Pasal 13 poin 4 Undang-Undang Nomor 34 Tahun 2004 tentang Tentara Nasional Indonesia (UU TNI) menyebutkan, jabatan Panglima TNI sebagaimana dimaksud pada Ayat (3) dapat dijabat secara bergantian oleh perwira tinggi aktif dari tiap-tiap Angkatan yang sedang atau pernah menjabat sebagai Kepala Staf Angkatan.

Anggota Komisi I DPR Bobby Rizaldi mengatakan, frasa 'dapat dijabat bergiliran' harus dimaknai sebagai kebolehan. Artinya, rotasi antarmatra itu bukan berarti kewajiban.

"Kalau (mengacu) urutan setelah Pak Hadi dari matra udara, sebelumnya matra darat, memang (sekarang jatah) matra laut. Itu bila prinsip bergiliran," kata Bobby saat dihubungi SINDOnews, Sabtu (24/9/2021).

Kendati demikian, dia mengingatkan pemilihan Panglima TNI merupakan hak prerogatif presiden.
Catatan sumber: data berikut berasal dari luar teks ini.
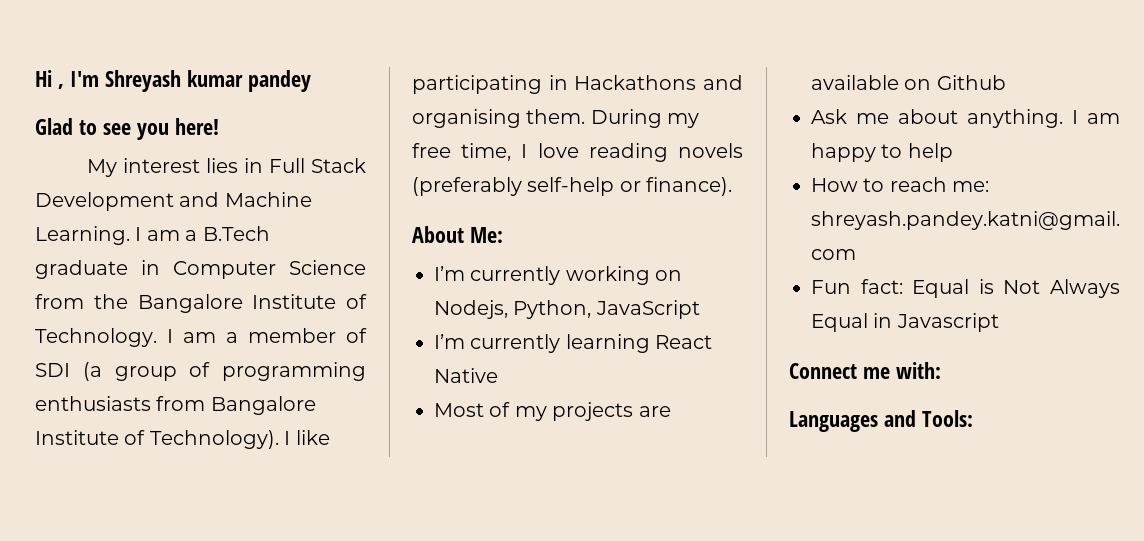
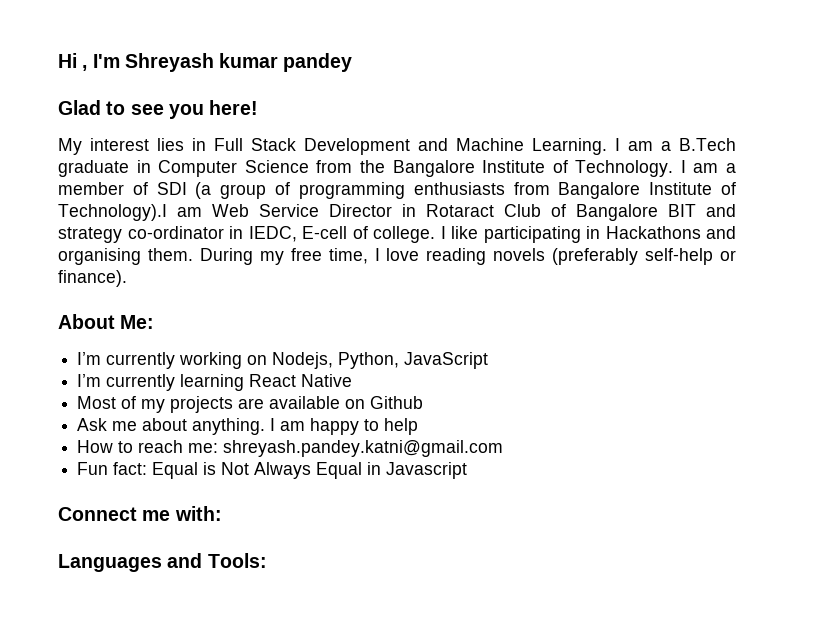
[149,430,279,449] Technology). -> [58,204,736,221] [58,226,435,243] Technology).I am Web Service Director in Rotaract Club of Bangalore BIT and strategy co-ordinator in IEDC, E-cell of college.

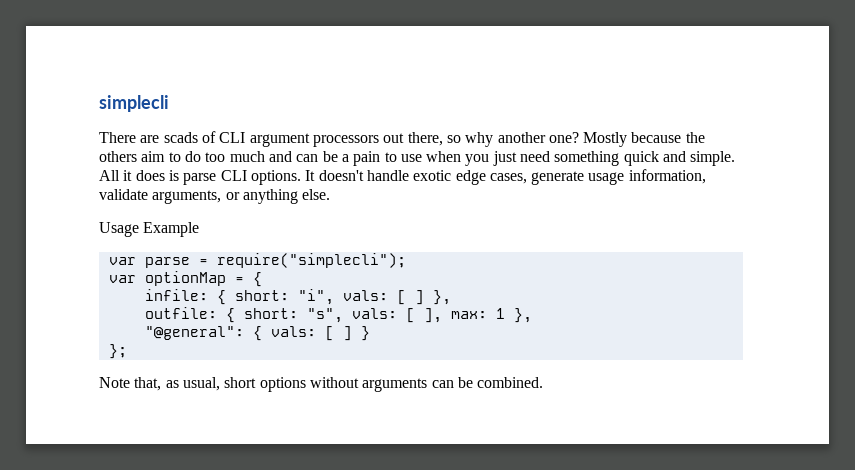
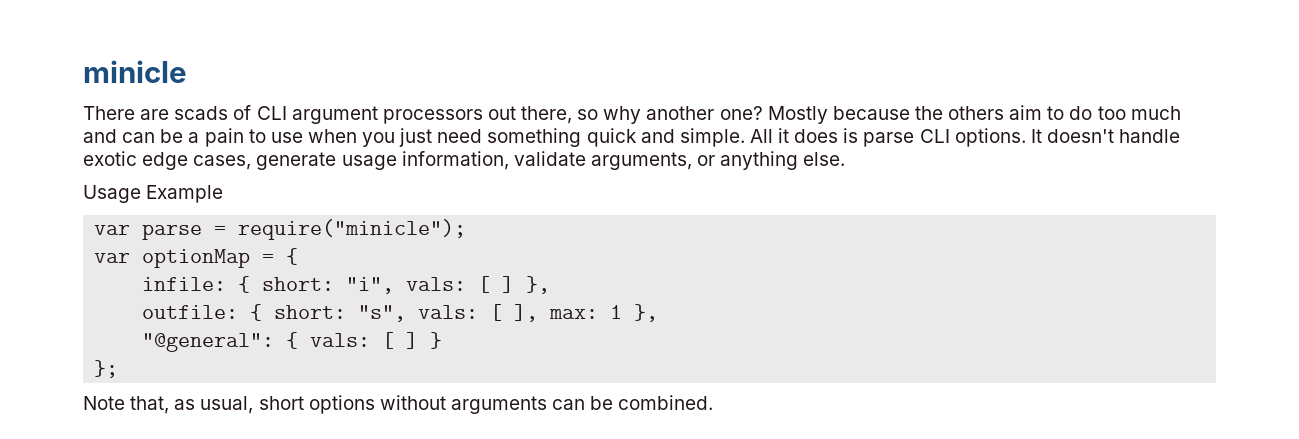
[99,95,169,112] simplecli -> [83,60,187,83] minicle
[216,253,406,268] require("simplecli"); -> [238,219,467,240] require("minicle");

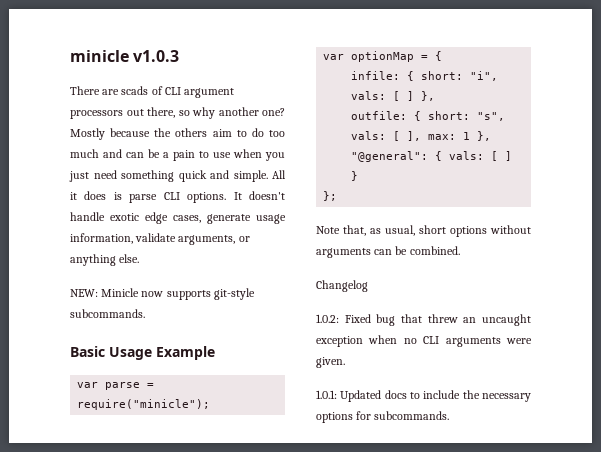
(187, 71) none -> [133,50,180,62] v1.0.3
(846, 159) none -> [70,288,255,300] [70,309,145,318] [70,346,105,357] NEW: Minicle now supports git-style subcommands. // Basic
(714, 402) none -> [316,280,368,292] [316,314,531,326] [316,335,532,347] [316,357,345,368] [316,390,531,402] [316,411,450,423] // Changelog // 1.0.2: Fixed bug that threw an uncaught exception when no CLI arguments were given. // 1.0.1: Updated docs to include the necessary options for subcommands.

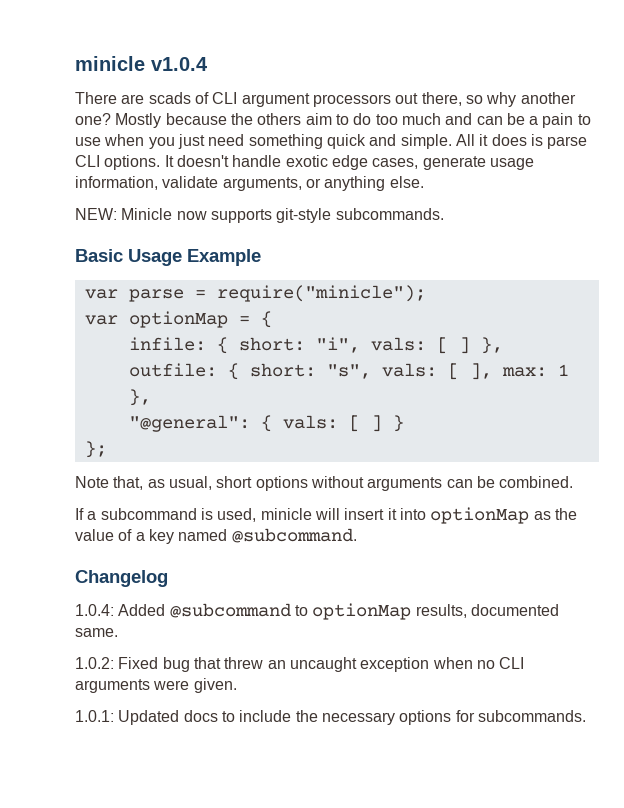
[70,50,180,62] minicle v1.0.3 -> [75,56,208,71] minicle v1.0.4
[316,280,368,292] Changelog -> [75,507,577,524] [75,528,357,544] [75,570,168,587] [75,603,559,620] [75,628,118,637] If a subcommand is used, minicle will insert it into optionMap as the value of a key named @subcommand. // Changelog // 1.0.4: Added @subcommand to optionMap results, documented same.

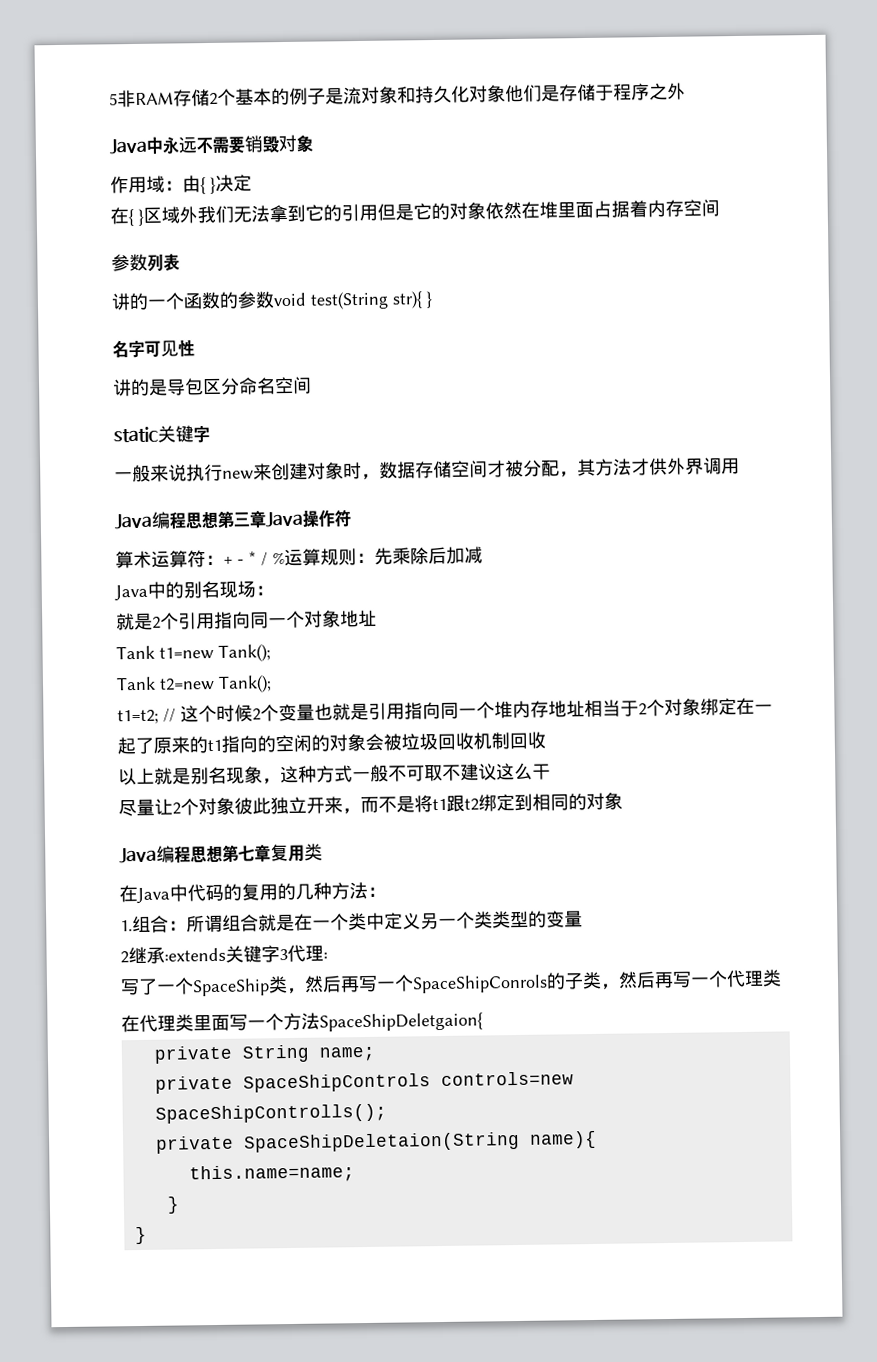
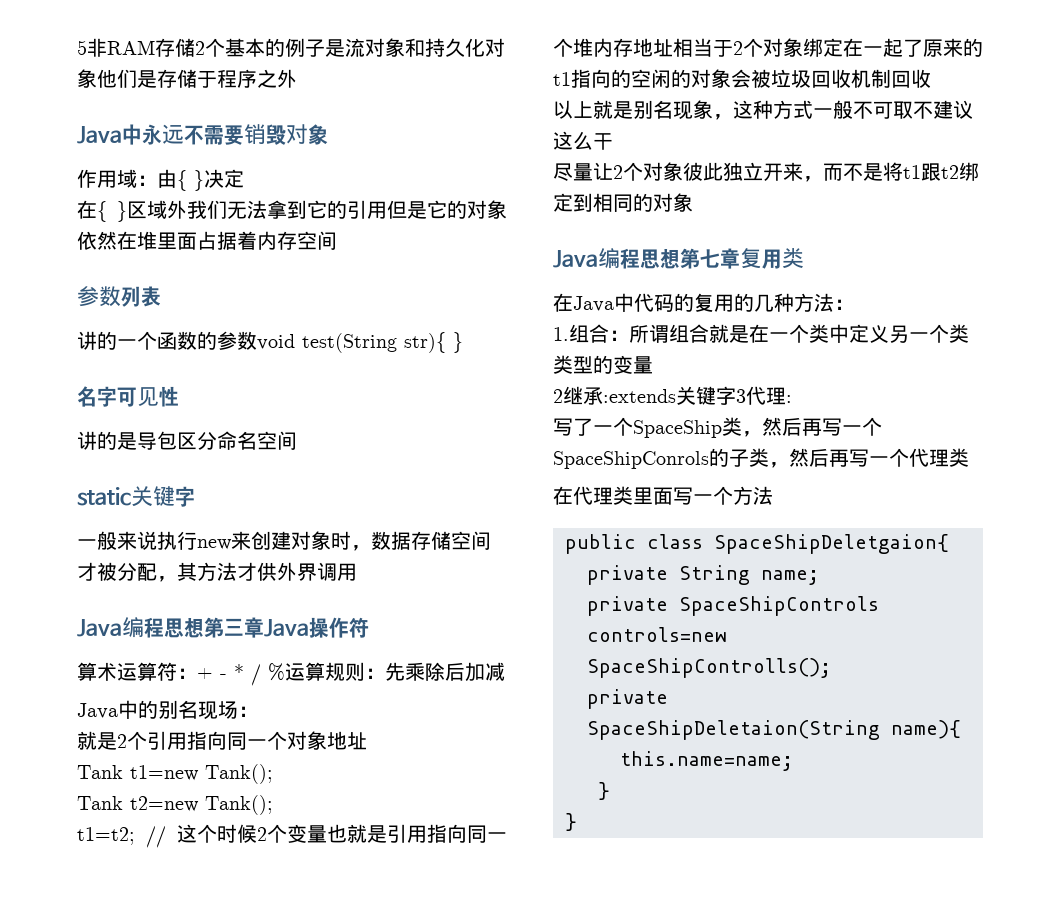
(320, 1021) none -> [565,534,703,554] // public class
Bisa saja presiden tak mengacu pola rotasi karena pertimbangan-pertimbangan tertentu semisal kebutuhan militer, operasi multidimensi dan lainnya.

Direktur Eksekutif Setara Institute Ismail Hasani berpandangan, Presiden Joko Widodo perlu memperhatikan rotasi antarmatra dalam pemilihan posisi Panglima TNI. Rotasi ini perlu dilakukan untuk menghindari dominasi salah satu matra dalam kesatuan TNI.
(maf)
Dapatkan berita terkini dan kejutan menarik dari SINDOnews.com, Klik Disini untuk mendaftarkan diri anda sekarang juga!
Baca Berita Terkait Lainnya
Copyright © 2024 SINDOnews.com
All Rights Reserved
read/ rendering in 0.1405 seconds (0.1#10.140)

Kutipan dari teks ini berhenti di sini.